Many Singaporeans took to using #NotMyPresident in their social media posts, a hashtag that first gained popularity among those rallying against Mr Donald Trump after he won the United States' presidential election previous year.
Mdm Halimah's supporters note that she is qualified for the role and point to her track record of over 40 years in public service.
The returning officer declared Halimah Yacob, 63, elected on Wednesday after nominations closed.
But Yacob emerged after the elections department disqualified the other four candidates, of which two of them are not Malays.
If the election had been held, all citizens would have been eligible to vote.
The other two contenders, Salleh Marican and Farid Khan, were both denied eligibility, having fallen short of a constitutional rule that required any candidate from the private sector to have led a company with shareholder equity of at least 500 million Singapore dollars ($372m).
Reacting, Yee Jenn Jong, opposition politician, said it would have restored some of the lost moral authority if she had won her opponents through popular votes.

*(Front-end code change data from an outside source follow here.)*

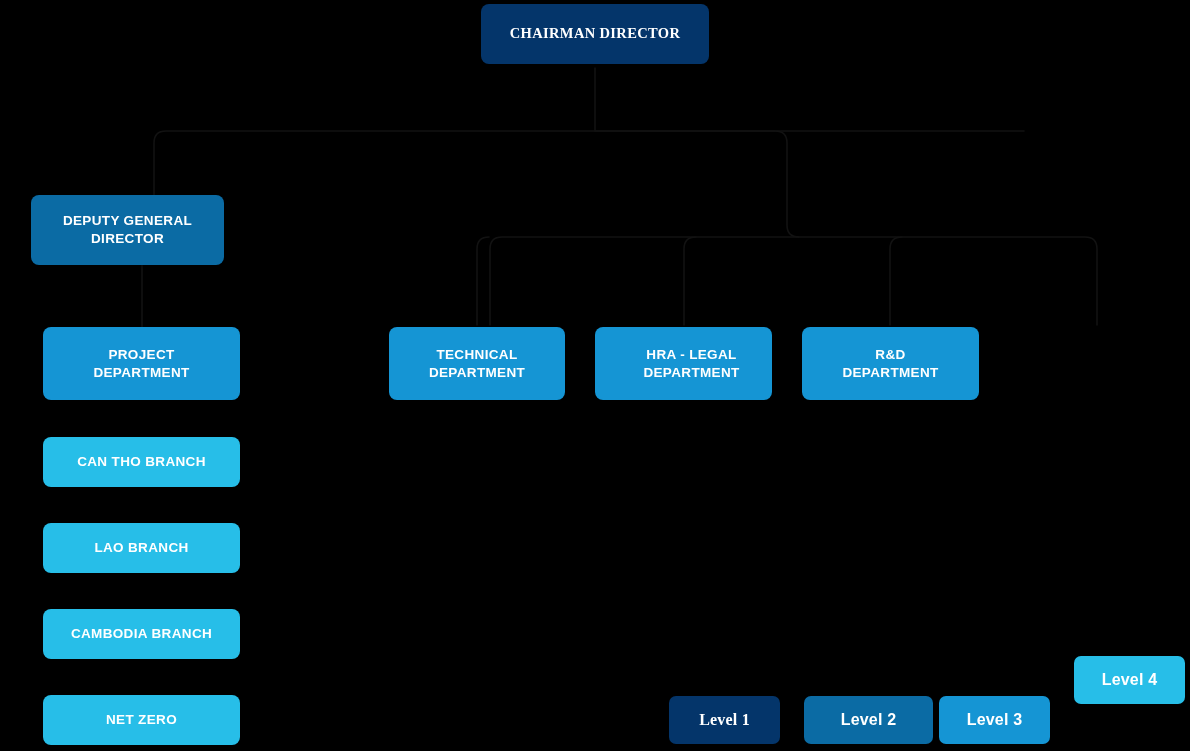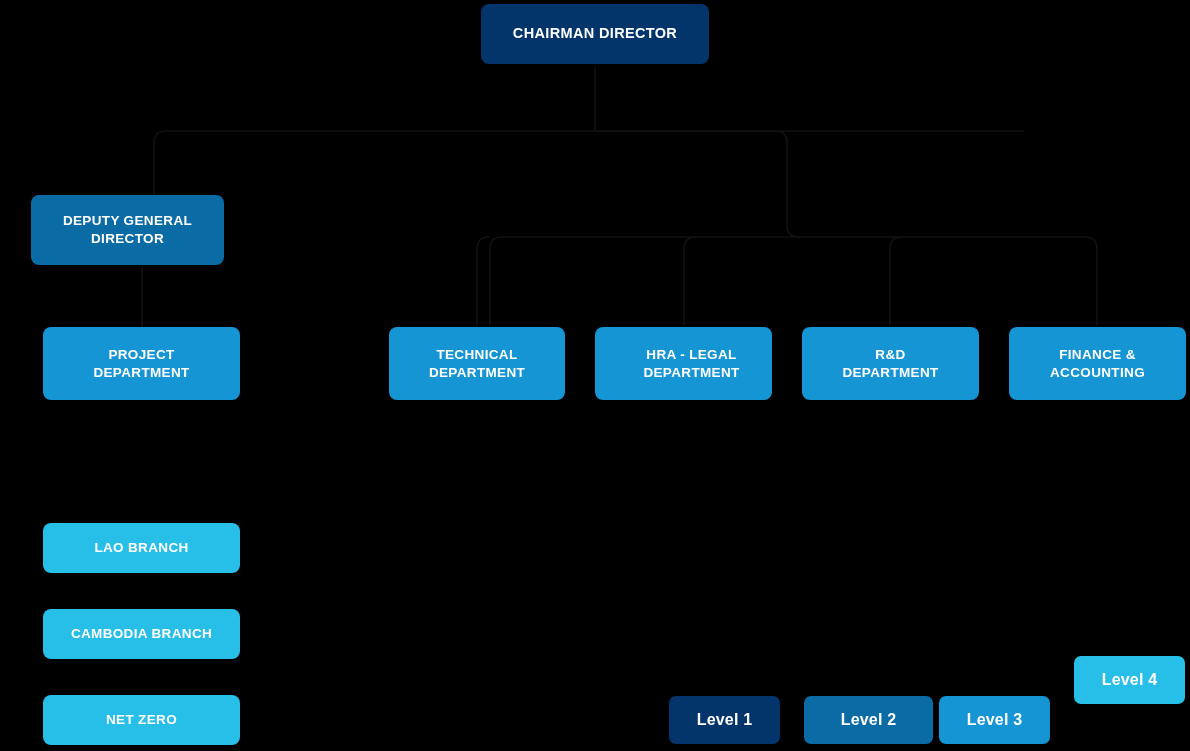"CHAIRMAN DIRECTOR" .lvl1 { font-family: none -> Liberation Serif, serif }
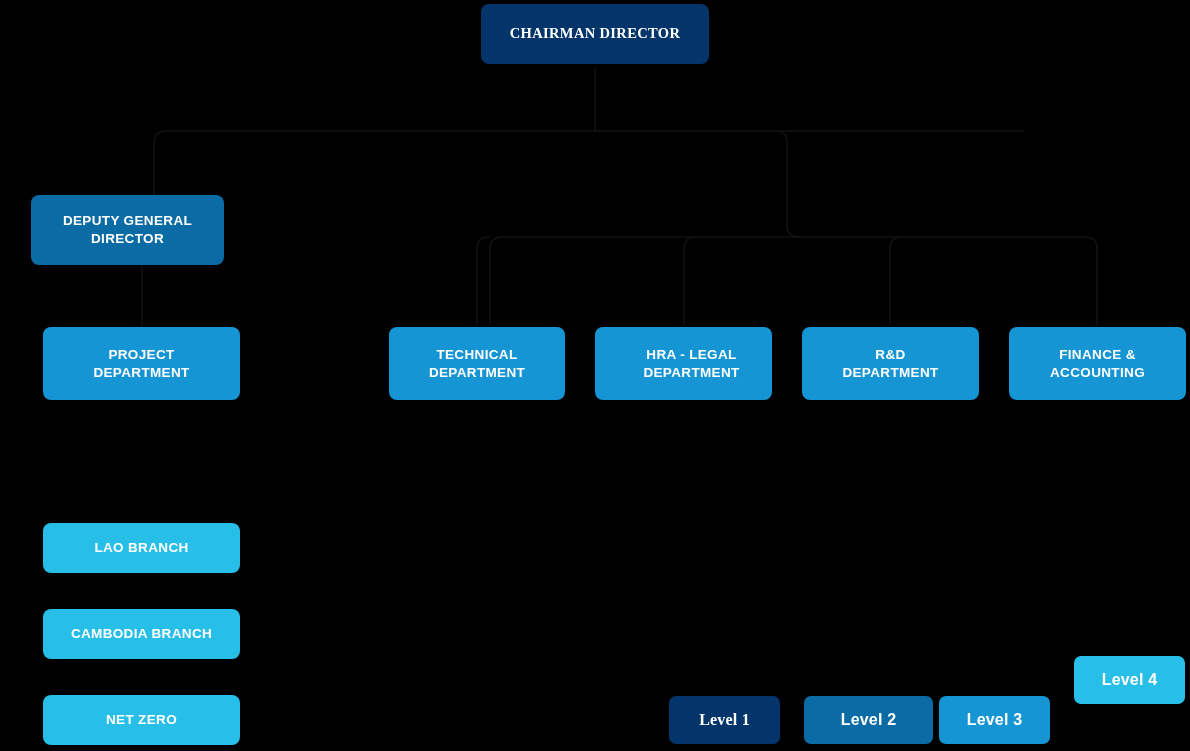"FINANCE &" div.node { html: <div> <span>FINANCE &amp; ACCOUNTING</span> </div> -> none }
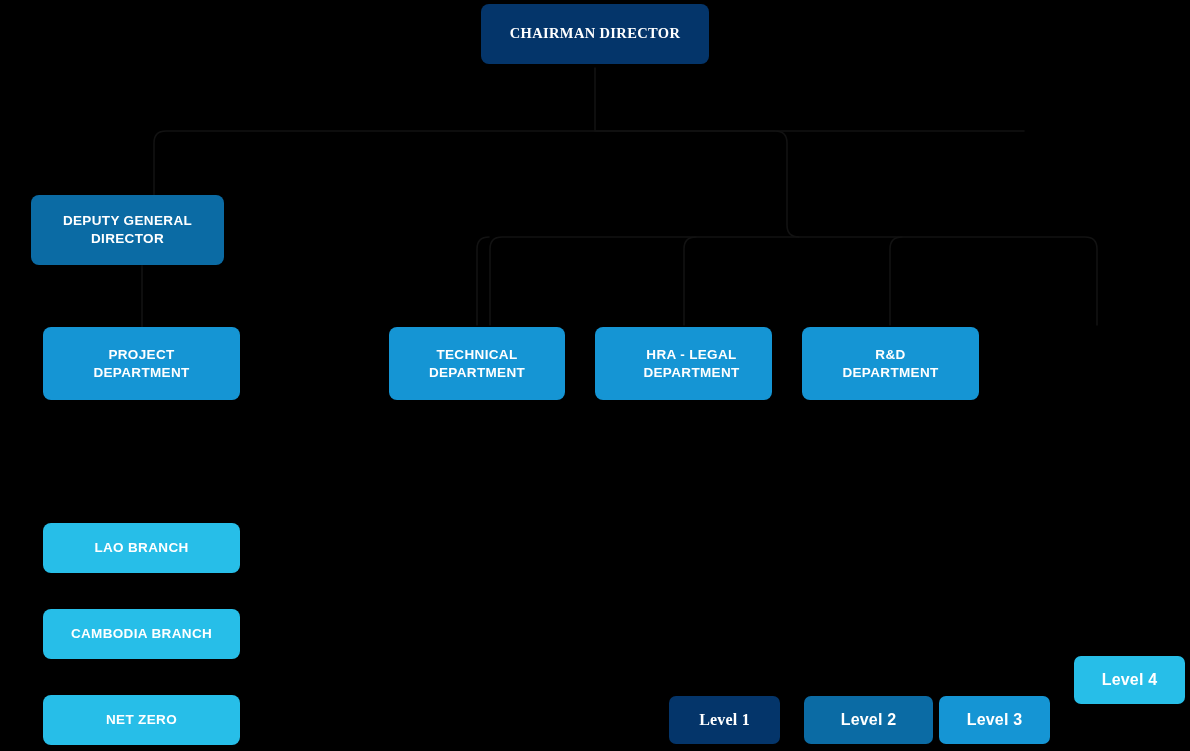"CAN THO BRANCH" div.node { html: none -> <div> <span>CAN THO BRANCH</span> </div> }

Displays of dissent are rare in Singapore, one of the richest and most politically stable countries in the world.
The incoming president, who is to be sworn in on Thursday, appeared unfazed by the controversy.
Yusof was president between 1965 and 1970, the first years of Singapore's independence following a short-lived union with neighboring Malaysia, but executive power lay with Lee Kuan Yew, the country's first prime minister.
"Although this is a reserved election, I'm not a reserved president", Halimah said in a speech at the election nominations office.
Yacob addressed the nation shortly after her announcement as president.
"Whether or not there is an election or no election, my promise is to serve everyone and I will serve with great vigour, with a lot of hard work, with the same passion and commitment".